Харкорт почувствовал внезапный прилив слабости и, весь дрожа, опустился на стул.
— Ниоткуда не следует, — сказал ему дядя, — что это твоя Элоиза. Я же говорю, что есть только некоторый шанс.
Но Харкорт знал, что упустить такой шанс он не может. Когда речь идет об Элоизе, он не вправе пренебречь даже самым малым шансом. Ничто не может его остановить, нет такой опасности, которая заставила бы его повернуть назад. Если Элоиза еще жива…
— Возможно, она и осталась в живых, — сказал он. — Мы ведь не нашли ее тела.
— Там было множество тел, которые мы не смогли опознать, — напомнил дед.
— Да, я знаю, — сказал Харкорт. — Но если есть хоть какой-то шанс.
Кто-то положил ему на плечо могучую руку и крепко его обнял. Он оглянулся и увидел, что это аббат.
— Мы отправимся туда, — сказал аббат. — Мы двое отправимся туда и вернемся с Элоизой, а может быть, еще и с призмой.
Харкорт понуро сидел на стуле. В глазах у него все плыло, как будто комнату вдруг заполнила быстро бегущая вода. До него как будто издалека донесся голос дяди:
— Простите меня. Мне не нужно было…
— Нет, нужно, — возразил ему дед. — Если бы ты ничего не сказал, это было бы нечестно. Мальчик горевал о ней много лет.
Очертания комнаты стали уже не такими зыбкими, как будто вода спала, и все вокруг вновь обрело четкость. Харкорт сказал:
— Я пойду. Никто меня не остановит. И аббат пойдет со мной, потому что теперь у нас обоих есть на то причина.
— В таком деле мы должны быть очень осторожны, — сказал дед. — Если хоть кто-нибудь об этом услышит…
— Сохранить тайну не удастся, — возразил Шишковатый. — Как бы мы ни старались. Даже у этих стен есть уши. К вечеру слухи пойдут не только по замку, но и по всей округе.

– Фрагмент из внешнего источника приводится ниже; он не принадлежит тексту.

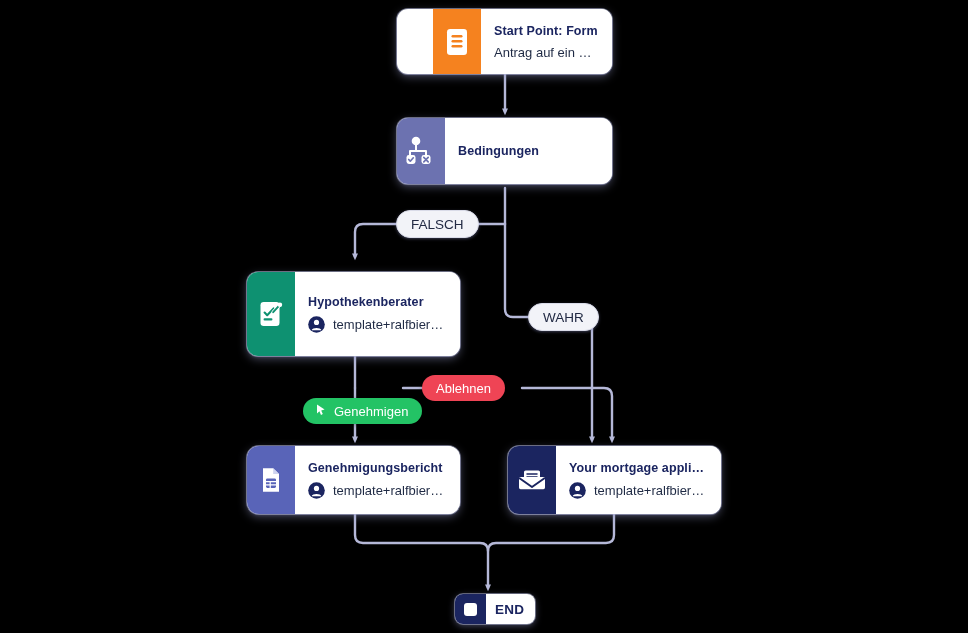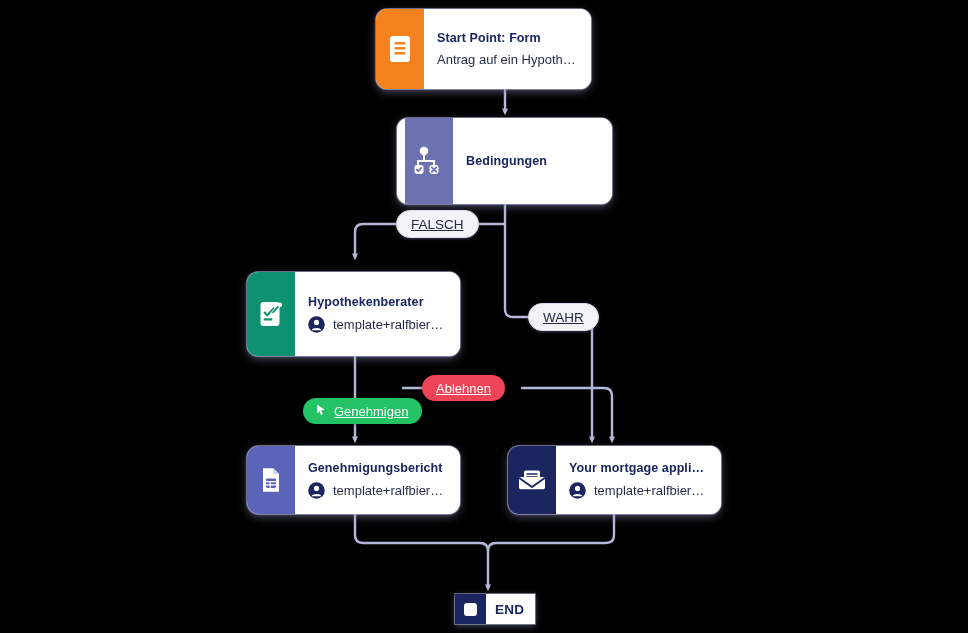"Start Point: Form" #node-start { height: 80px -> 65px; left: 376px -> 397px; padding-left: none -> 36px }
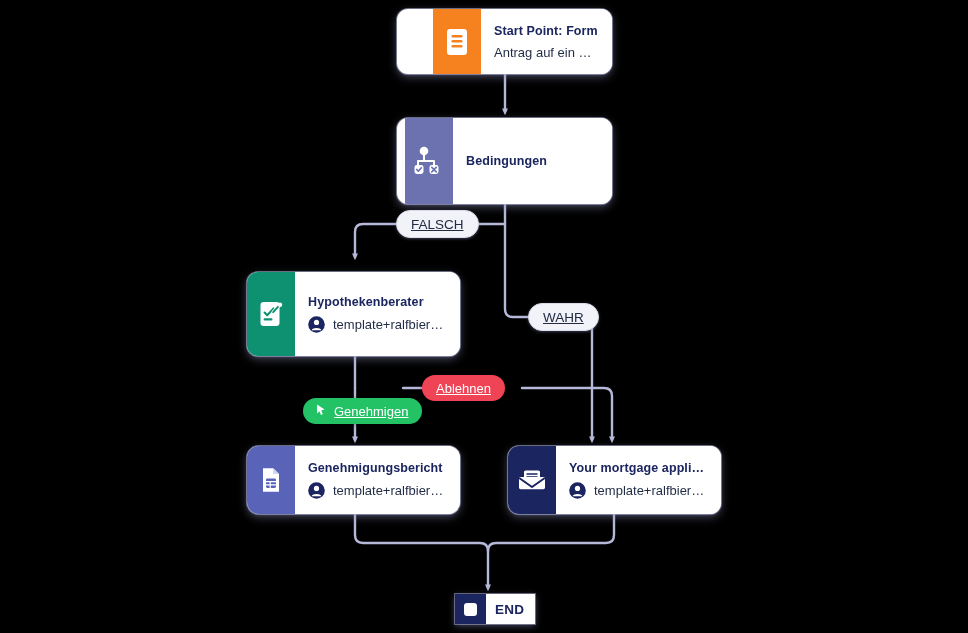"Bedingungen" #node-conditions { height: 86px -> 66px; padding-left: 8px -> none }
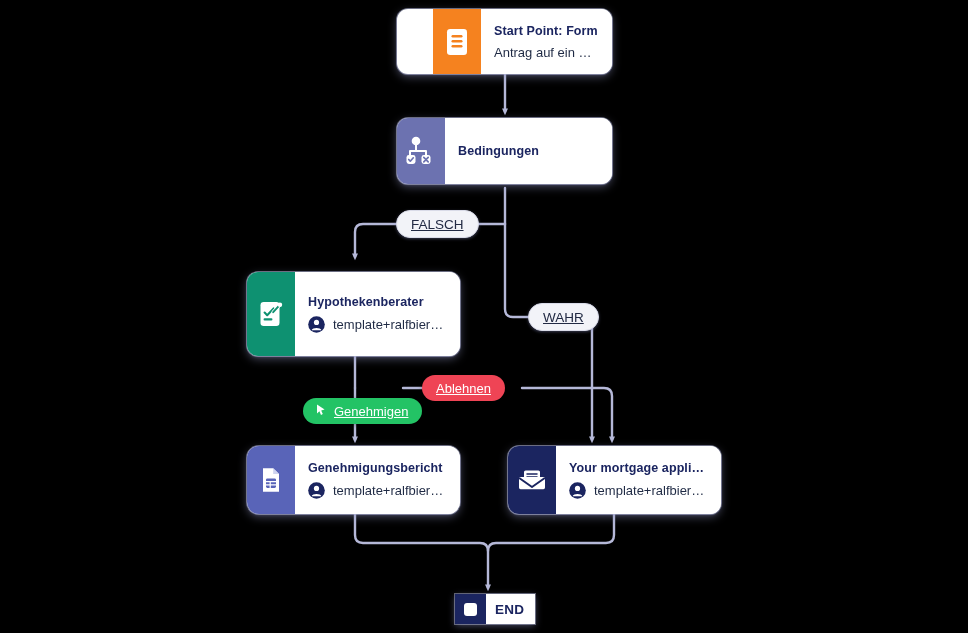"FALSCH" .pill { text-decoration: underline -> none }
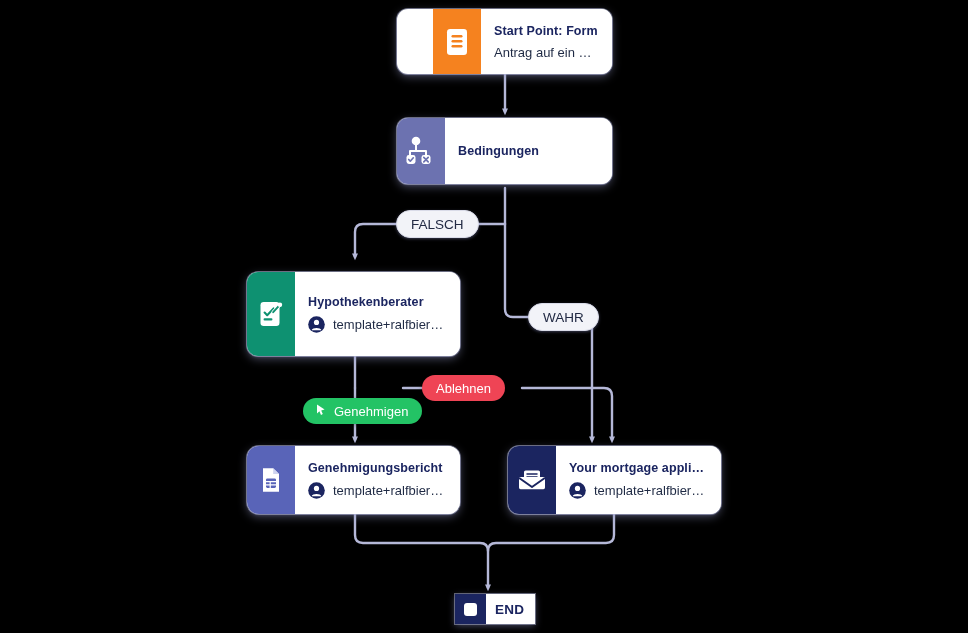"END" #node-end { border-radius: 0 -> 8px }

— Слухи, может быть, и пойдут, — сказал дед, — но никто не будет знать, куда вы собрались. По крайней мере, пока вы не отправитесь. — Он взглянул на Харкорта и спросил: — Ты твердо решил идти? Если ты передумаешь…
— Не передумаю, — заверил его Харкорт. — Я пойду.
— Вы, конечно, понимаете, — вмешался Шишковатый, — что я пойду с вами? Не могу же я вас отпустить одних.
— Спасибо, — ответил Харкорт. — Я надеялся, что ты тоже пойдешь, но не мог тебя об этом просить.
— Ну, теперь у меня на душе стало полегче, — сказал дед. — Двоих было бы маловато. Я бы тоже с вами пошел, хоть и считаю это дурацкой затеей, но от меня вам было бы немного толку. Я бы вам только мешал.
«Ну вот, — подумал Харкорт, — все решено, теперь надо действовать. Действовать, но не во имя алчности, которая тоже часто толкает на решительные поступки, а во имя любви и благочестия. Хотя очень может быть, что благочестие — тоже разновидность любви, только не такая бурная».